У Вали не было детства. И после летнего дождя она не шлепала босиком по лужам, а мыла затоптанные полы в доме тетки, приютившей ее, сироту. И мягкая зеленая мурава была не Валина: девочка с нетерпением ждала дня, когда трава пожелтеет и высохнет и уже не надо будет пасти на ней гусей. И речка обижала ее: леденила, скрючивала, сводила судорогой пальцы, затягивала под лед скользкий рушник или наволочку.

Всё было чужое.

Все были против нее.

Детдом не смог отогреть Валину душу, опаленную людской черствостью. Детдом выучил ее, помог стать на ноги, но не вернул украденное детство. А юность? Ее придавила мохнатая черная лапа войны. Некогда и некого любить. Только работа. В ней и утешение, и забвение, и смысл всей жизни.
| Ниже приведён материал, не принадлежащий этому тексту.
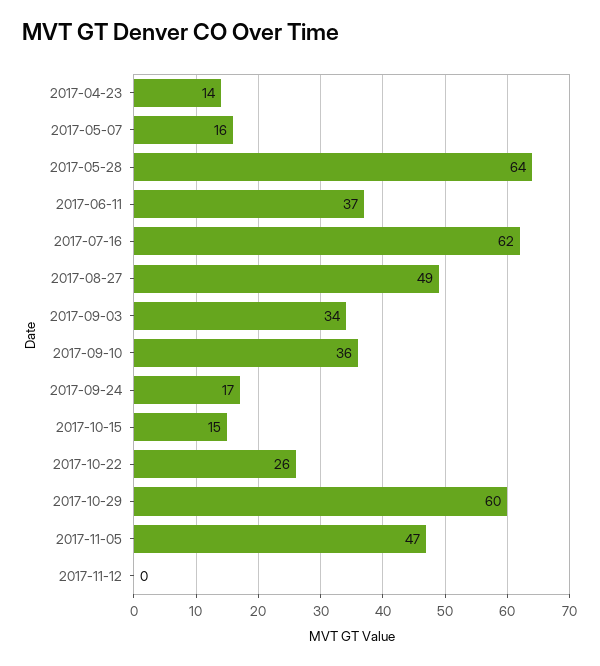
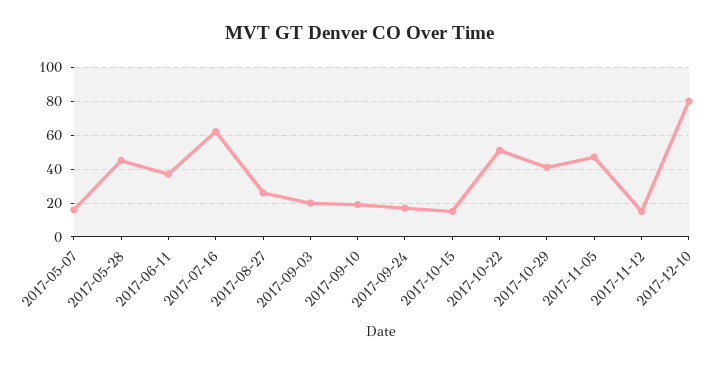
2017-04-23: 14 -> none
2017-05-28: 64 -> 45
2017-08-27: 49 -> 25
2017-09-03: 34 -> 20
2017-09-10: 36 -> 20
2017-10-22: 26 -> 50
2017-10-29: 60 -> 40
2017-11-12: 0 -> 15
2017-12-10: none -> 80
А в Вале вместе с тоской по ласке, по человеческой доброте и нежности копилась неутолимая жажда любви. Она любила во сне и в грезах, любила безответно и самоотверженно. Больше всего на свете она хотела любить, хотела быть любимой…

Весь день Валя составляла какие-то списки, отвечала на вопросы, звонила по телефону, а сама все думала и думала об одном и том же: о своей жизни.